- [RECORDS SHOWN]

────────────────────────────────────────

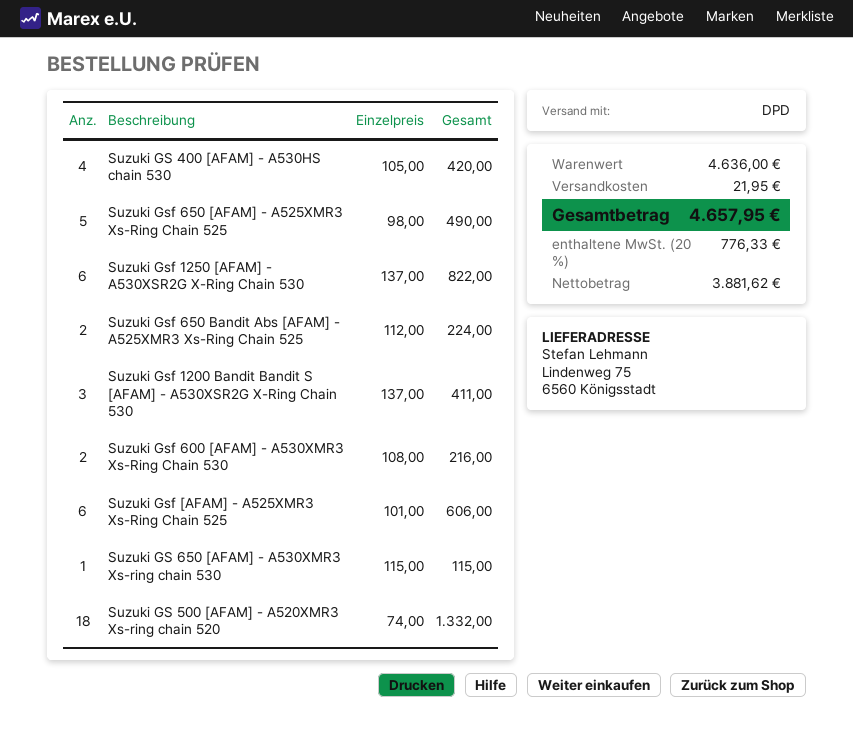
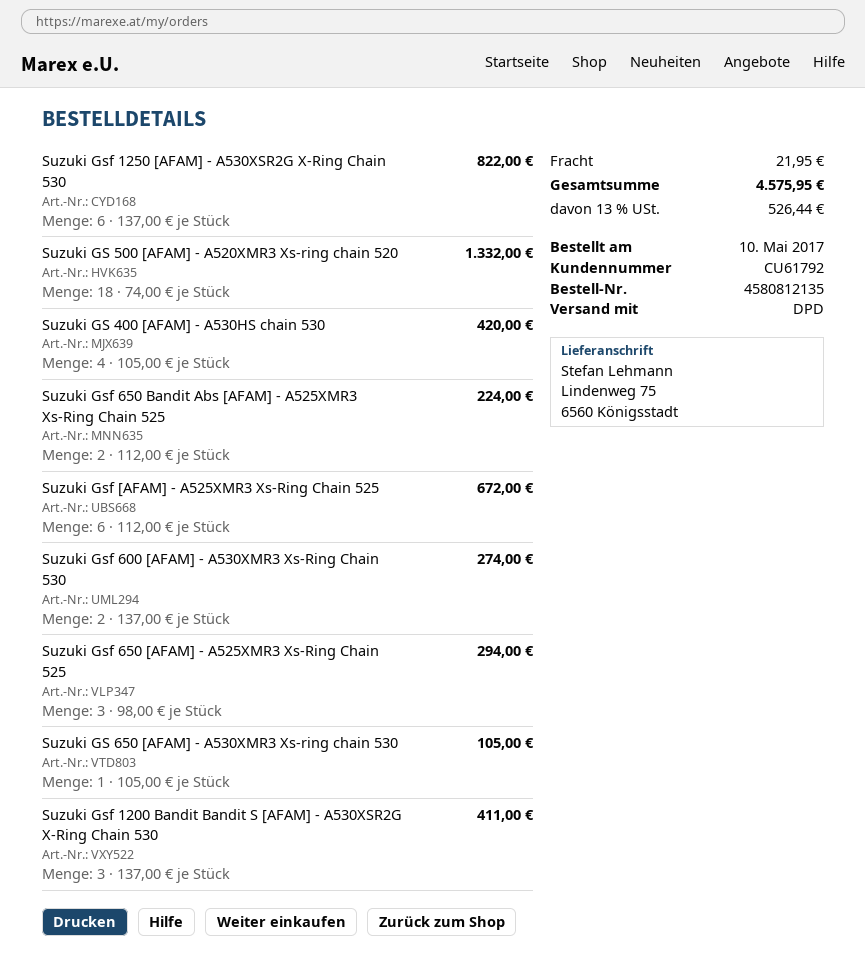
Suzuki Gsf 650 [AFAM] - A525XMR3 Xs-Ring Chain 525: 5 x 98.00 = 490.00 -> 3 x 98.00 = 294.00
Suzuki Gsf 600 [AFAM] - A530XMR3 Xs-Ring Chain 530: 2 x 108.00 = 216.00 -> 2 x 137.00 = 274.00
Suzuki Gsf [AFAM] - A525XMR3 Xs-Ring Chain 525: 6 x 101.00 = 606.00 -> 6 x 112.00 = 672.00
Suzuki GS 650 [AFAM] - A530XMR3 Xs-ring chain 530: 1 x 115.00 = 115.00 -> 1 x 105.00 = 105.00
tax: 20% = 776.33 -> 13% = 526.44
total: 4657.95 -> 4575.95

────────────────────────────────────────

- [TASK REQUIREMENTS] Show the lines where the word "Suzuki" appears in the entries.

- [WRITTEN RESPONSE]
Suzuki Gsf 650 [AFAM] - A525XMR3 Xs-Ring Chain 525: 5 x 98.00 = 490.00 -> 3 x 98.00 = 294.00
Suzuki Gsf 600 [AFAM] - A530XMR3 Xs-Ring Chain 530: 2 x 108.00 = 216.00 -> 2 x 137.00 = 274.00
Suzuki Gsf [AFAM] - A525XMR3 Xs-Ring Chain 525: 6 x 101.00 = 606.00 -> 6 x 112.00 = 672.00
Suzuki GS 650 [AFAM] - A530XMR3 Xs-ring chain 530: 1 x 115.00 = 115.00 -> 1 x 105.00 = 105.00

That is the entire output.